Lorsque Bruxelles aura adopté une ligne claire, l’UE demandera à la Suisse de revoir les accords
existants et d’accepter l’échange automatique d’informations. Berne refusera, et on recommencera à
négocier pour parvenir un jour à une solution», prédit Michel Dérobert.
Paolo Bernasconi se montre moins optimiste: «Considérant que le G20 et les grandes organisations
poussent vers l’échange automatique d’informations, les banques helvétiques ont eu le mérite de
présenter cette proposition alternative, qui est une sorte de lampe d’Aladin. Les Etats étrangers
encaissent des milliards rapidement, sans frais et avec une précision toute helvétique. Mais si cette
proposition devait être rejetée, la situation se compliquerait singulièrement pour la Suisse,
puisqu’elle n’aurait plus rien à offrir. Je crains que l’on ne se dirige alors tout droit vers l’échange
automatique d’informations. Ce qui serait catastrophique pour une partie du secteur financier suisse,
qui perdrait beaucoup de son attractivité ».
(RUBIK
Les accords signés avec l’Allemagne et la Grande-Bretagne prévoient une régularisation des
avoirs non déclarés et détenus en Suisse par des ressortissants de ces deux pays. Le cas échéant, le
versement d’un impôt forfaitaire unique sur le capital déposé, prélevé par un agent débiteur (en
principe une banque), et versé de façon anonyme (le nom de l’épargnant n’est pas mentionné) aux
autorités fiscales allemandes ou britanniques permet de régler le passé.

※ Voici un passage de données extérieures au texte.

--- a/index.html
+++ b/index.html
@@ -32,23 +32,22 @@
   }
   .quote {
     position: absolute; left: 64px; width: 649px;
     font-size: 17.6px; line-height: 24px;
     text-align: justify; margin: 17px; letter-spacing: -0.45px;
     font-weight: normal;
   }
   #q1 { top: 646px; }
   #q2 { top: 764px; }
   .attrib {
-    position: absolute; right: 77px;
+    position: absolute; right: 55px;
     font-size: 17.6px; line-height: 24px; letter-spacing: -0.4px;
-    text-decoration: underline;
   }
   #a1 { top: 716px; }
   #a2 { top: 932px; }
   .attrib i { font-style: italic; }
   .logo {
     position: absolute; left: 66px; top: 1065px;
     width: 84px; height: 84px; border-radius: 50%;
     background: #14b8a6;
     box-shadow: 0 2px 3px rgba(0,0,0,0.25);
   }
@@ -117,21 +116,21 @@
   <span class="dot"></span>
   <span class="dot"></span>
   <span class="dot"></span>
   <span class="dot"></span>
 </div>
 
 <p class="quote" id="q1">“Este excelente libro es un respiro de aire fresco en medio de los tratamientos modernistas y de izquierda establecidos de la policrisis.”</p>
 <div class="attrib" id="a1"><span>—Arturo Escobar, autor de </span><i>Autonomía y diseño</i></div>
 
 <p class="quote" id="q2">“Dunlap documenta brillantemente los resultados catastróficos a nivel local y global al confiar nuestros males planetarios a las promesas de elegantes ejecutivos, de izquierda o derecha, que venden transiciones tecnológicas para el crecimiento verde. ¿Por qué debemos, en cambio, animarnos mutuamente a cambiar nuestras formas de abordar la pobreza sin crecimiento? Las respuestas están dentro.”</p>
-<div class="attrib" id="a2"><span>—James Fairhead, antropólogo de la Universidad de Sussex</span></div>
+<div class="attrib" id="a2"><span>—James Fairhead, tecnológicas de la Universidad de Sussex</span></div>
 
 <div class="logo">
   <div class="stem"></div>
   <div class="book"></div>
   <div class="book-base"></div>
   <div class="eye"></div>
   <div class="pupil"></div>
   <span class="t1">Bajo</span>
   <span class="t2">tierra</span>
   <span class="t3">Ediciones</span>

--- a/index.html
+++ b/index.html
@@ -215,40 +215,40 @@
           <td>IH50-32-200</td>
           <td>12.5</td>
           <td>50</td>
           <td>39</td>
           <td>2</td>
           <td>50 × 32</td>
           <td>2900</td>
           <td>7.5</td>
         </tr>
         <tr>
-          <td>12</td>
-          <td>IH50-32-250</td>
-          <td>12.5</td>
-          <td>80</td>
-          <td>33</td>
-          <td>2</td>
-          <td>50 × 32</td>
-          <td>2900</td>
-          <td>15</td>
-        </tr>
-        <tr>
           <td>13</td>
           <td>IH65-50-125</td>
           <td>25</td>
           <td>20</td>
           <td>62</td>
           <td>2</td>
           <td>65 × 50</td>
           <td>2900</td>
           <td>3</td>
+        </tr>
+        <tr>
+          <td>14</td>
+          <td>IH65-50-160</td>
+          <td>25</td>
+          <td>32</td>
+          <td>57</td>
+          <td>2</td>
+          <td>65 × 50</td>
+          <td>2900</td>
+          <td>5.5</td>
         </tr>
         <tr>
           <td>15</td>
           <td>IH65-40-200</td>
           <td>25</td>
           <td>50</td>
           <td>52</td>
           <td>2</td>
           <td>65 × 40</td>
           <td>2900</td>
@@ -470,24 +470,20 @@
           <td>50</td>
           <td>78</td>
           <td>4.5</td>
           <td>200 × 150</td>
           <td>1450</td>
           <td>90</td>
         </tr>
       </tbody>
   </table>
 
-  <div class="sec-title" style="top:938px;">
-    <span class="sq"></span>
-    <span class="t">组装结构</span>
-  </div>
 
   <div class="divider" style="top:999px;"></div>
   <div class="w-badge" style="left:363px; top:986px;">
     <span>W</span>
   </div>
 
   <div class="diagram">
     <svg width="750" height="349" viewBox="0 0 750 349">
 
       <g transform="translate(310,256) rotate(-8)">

Le taux d’imposition prévu varie entre 19 et 34%. Pour les futurs rendements sur les capitaux, un
impôt libératoire sur les intérêts et sur les dividendes est prévu. Pour l’Allemagne, le taux
applicable est fixé à 26,375%, ce qui correspond à celui en vigueur dans ce pays. En revanche, pour
la Grande Bretagne, il varie entre 27et 48% selon la catégorie des rendements sur les capitaux.)